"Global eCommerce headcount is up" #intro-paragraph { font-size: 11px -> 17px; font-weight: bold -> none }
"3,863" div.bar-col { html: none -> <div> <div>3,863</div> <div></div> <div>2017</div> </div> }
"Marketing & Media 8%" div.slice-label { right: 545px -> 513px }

* * *

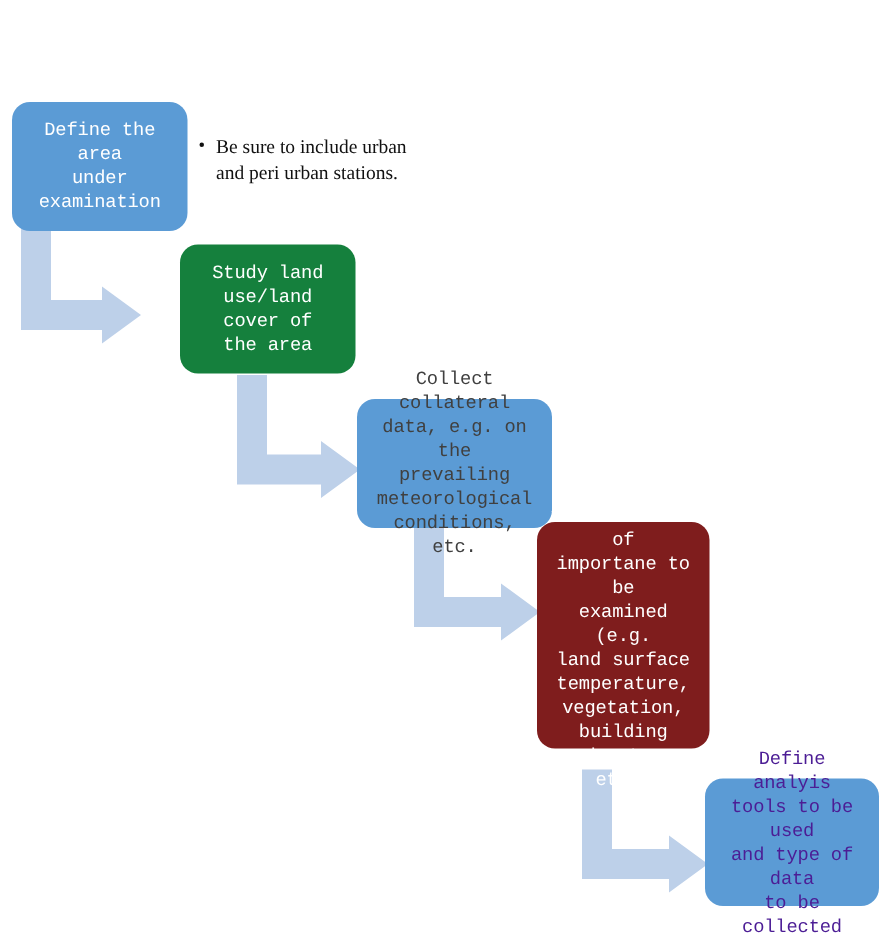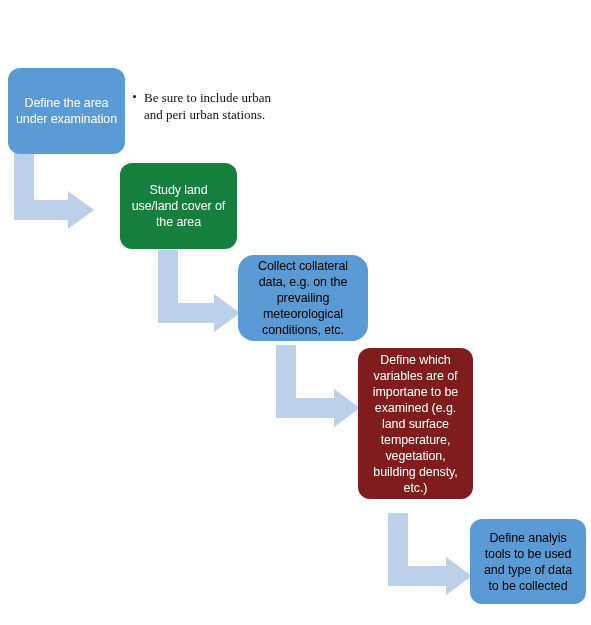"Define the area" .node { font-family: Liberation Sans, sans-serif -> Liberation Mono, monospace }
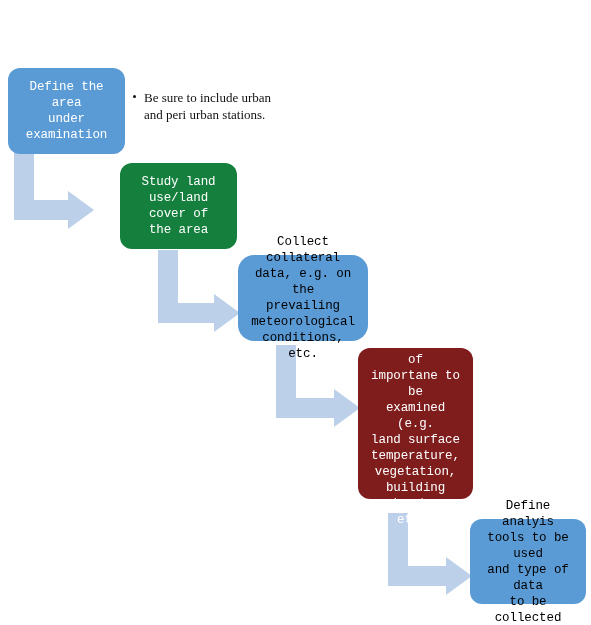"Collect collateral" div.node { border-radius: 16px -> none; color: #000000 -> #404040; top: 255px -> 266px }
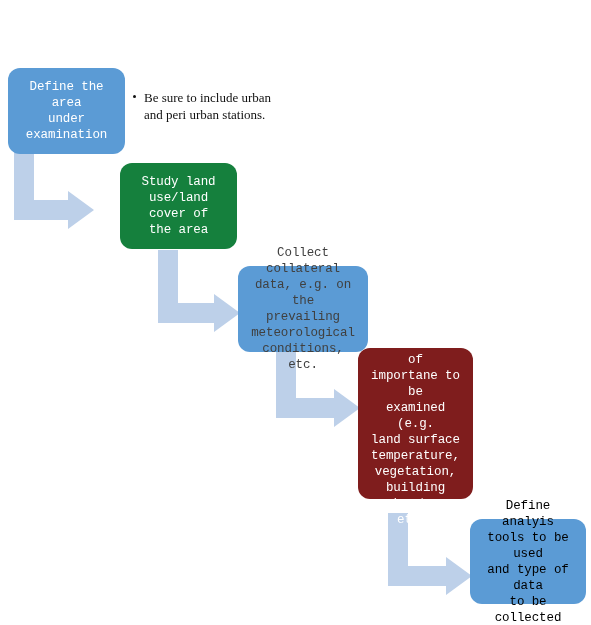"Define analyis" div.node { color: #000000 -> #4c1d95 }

...

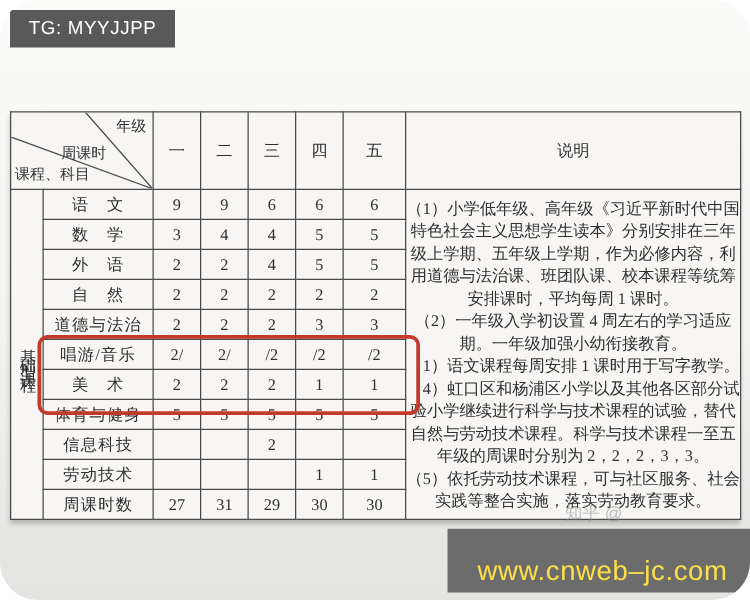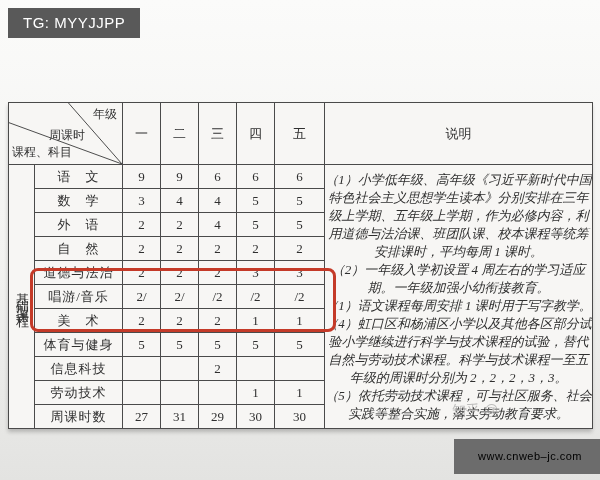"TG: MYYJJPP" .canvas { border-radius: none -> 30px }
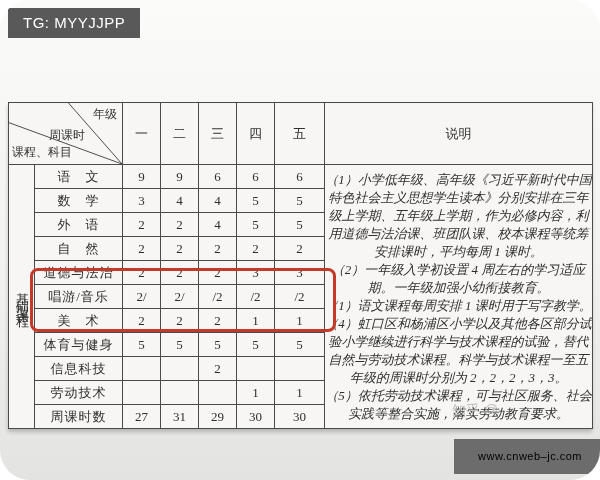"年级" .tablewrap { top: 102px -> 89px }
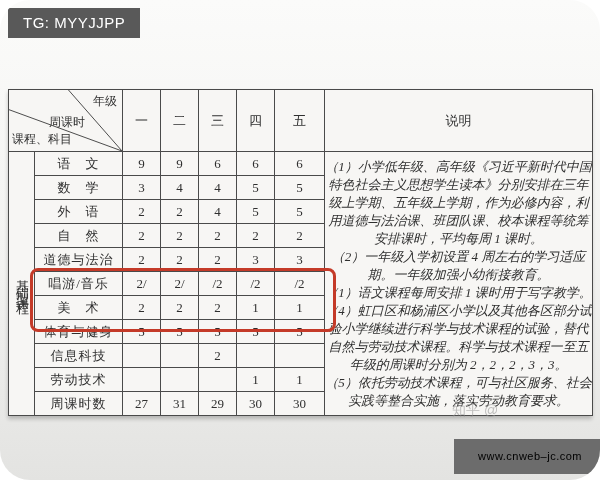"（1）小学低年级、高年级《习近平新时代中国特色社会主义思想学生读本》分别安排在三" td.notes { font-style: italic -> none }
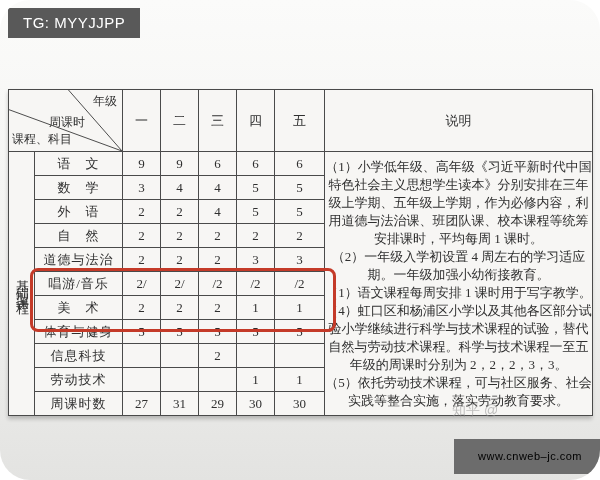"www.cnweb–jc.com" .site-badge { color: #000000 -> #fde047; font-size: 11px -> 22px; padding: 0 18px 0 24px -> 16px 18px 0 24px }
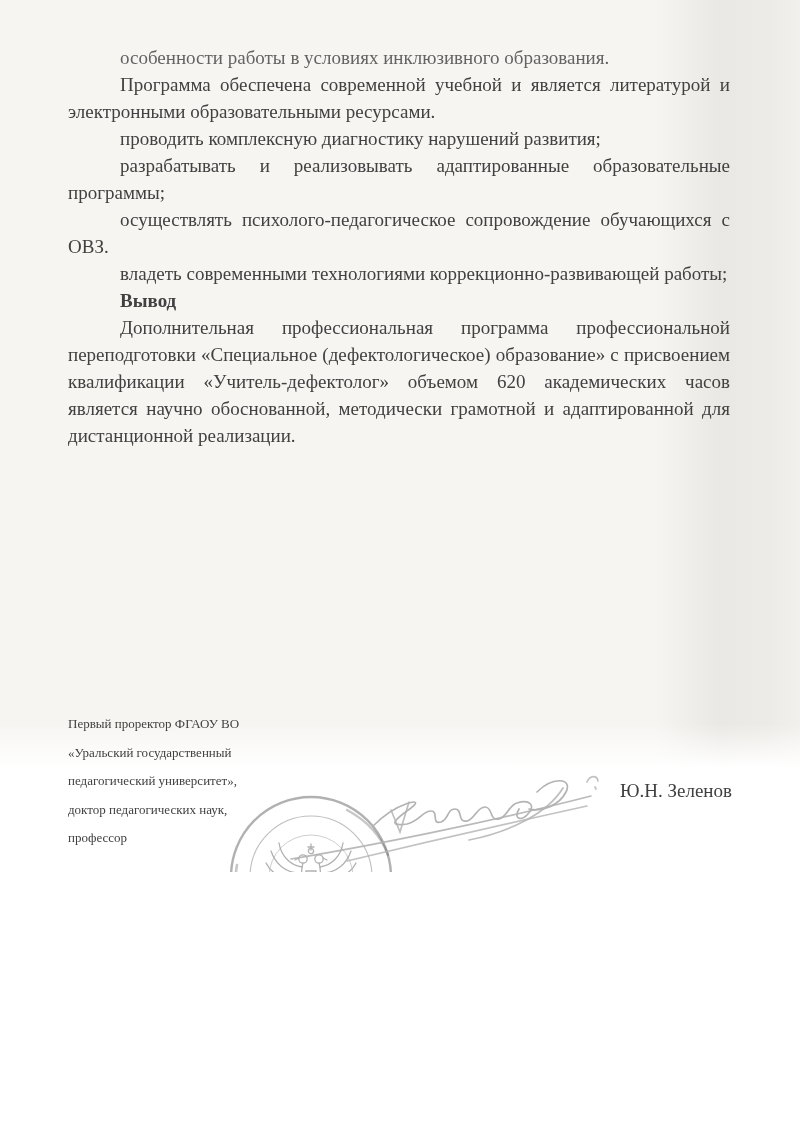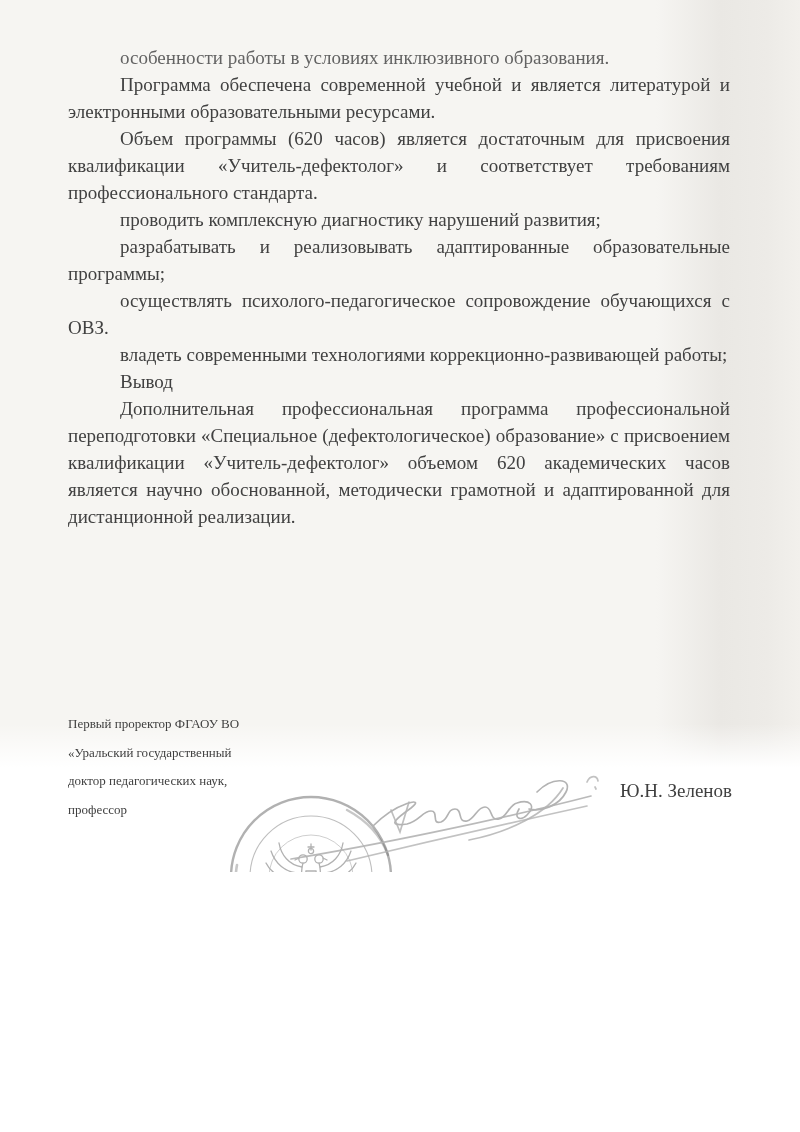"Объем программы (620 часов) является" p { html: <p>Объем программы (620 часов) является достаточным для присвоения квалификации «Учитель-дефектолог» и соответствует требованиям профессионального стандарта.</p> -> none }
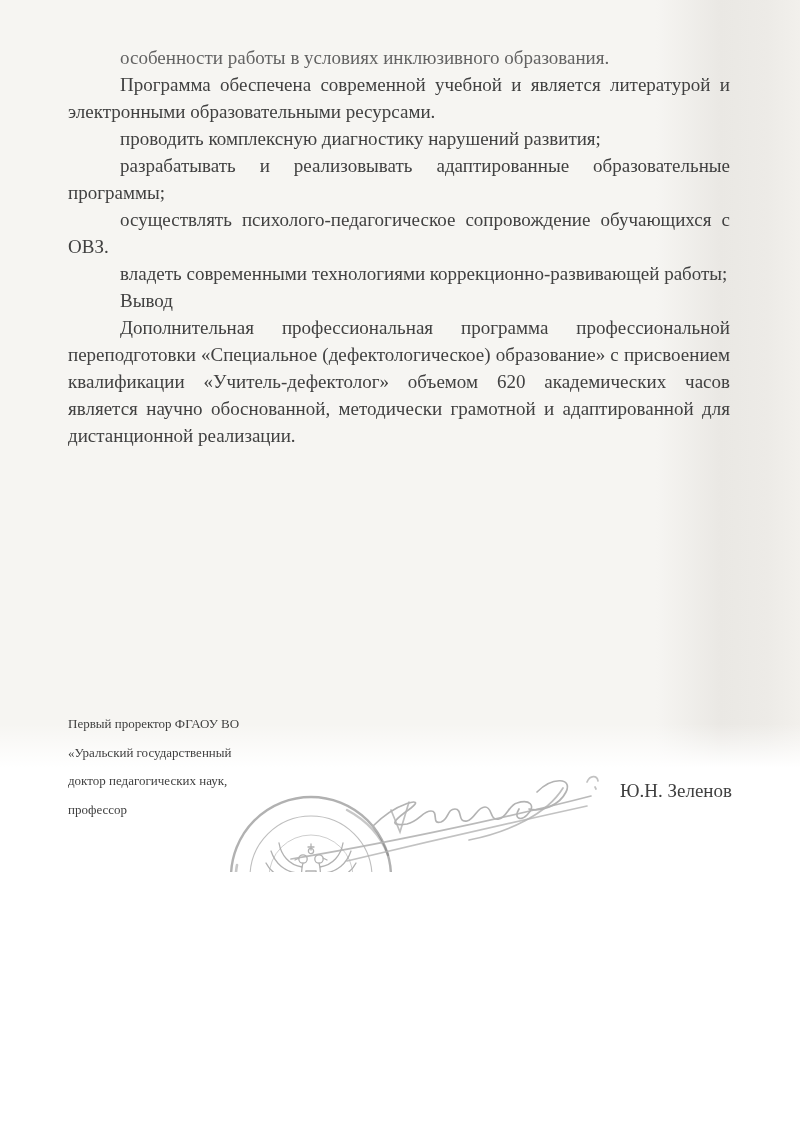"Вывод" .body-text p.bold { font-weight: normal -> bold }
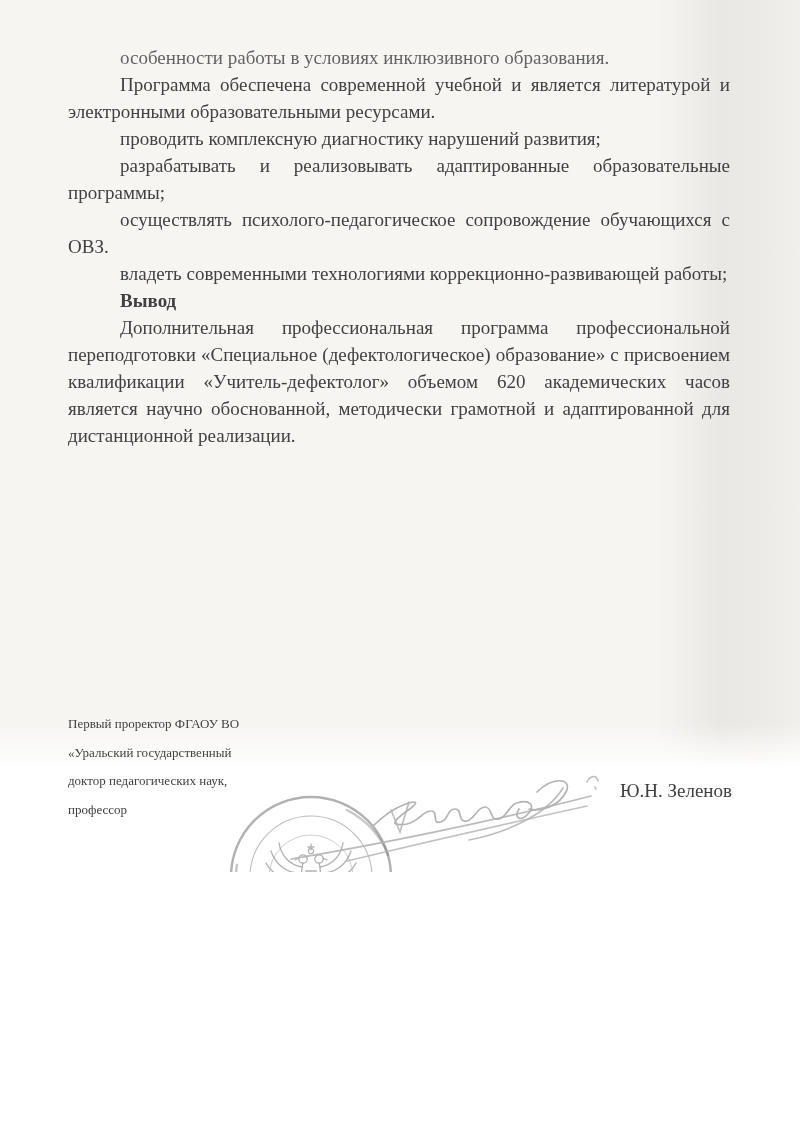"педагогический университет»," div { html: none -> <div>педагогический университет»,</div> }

» Work item
When copying from the data above, print only the lines from the line containing "font-weight: normal ->" to the line containing "none -> <div>педагогический", exactly, and leave the pictures out.

» Solution for this exercise
"Вывод" .body-text p.bold { font-weight: normal -> bold }
"педагогический университет»," div { html: none -> <div>педагогический университет»,</div> }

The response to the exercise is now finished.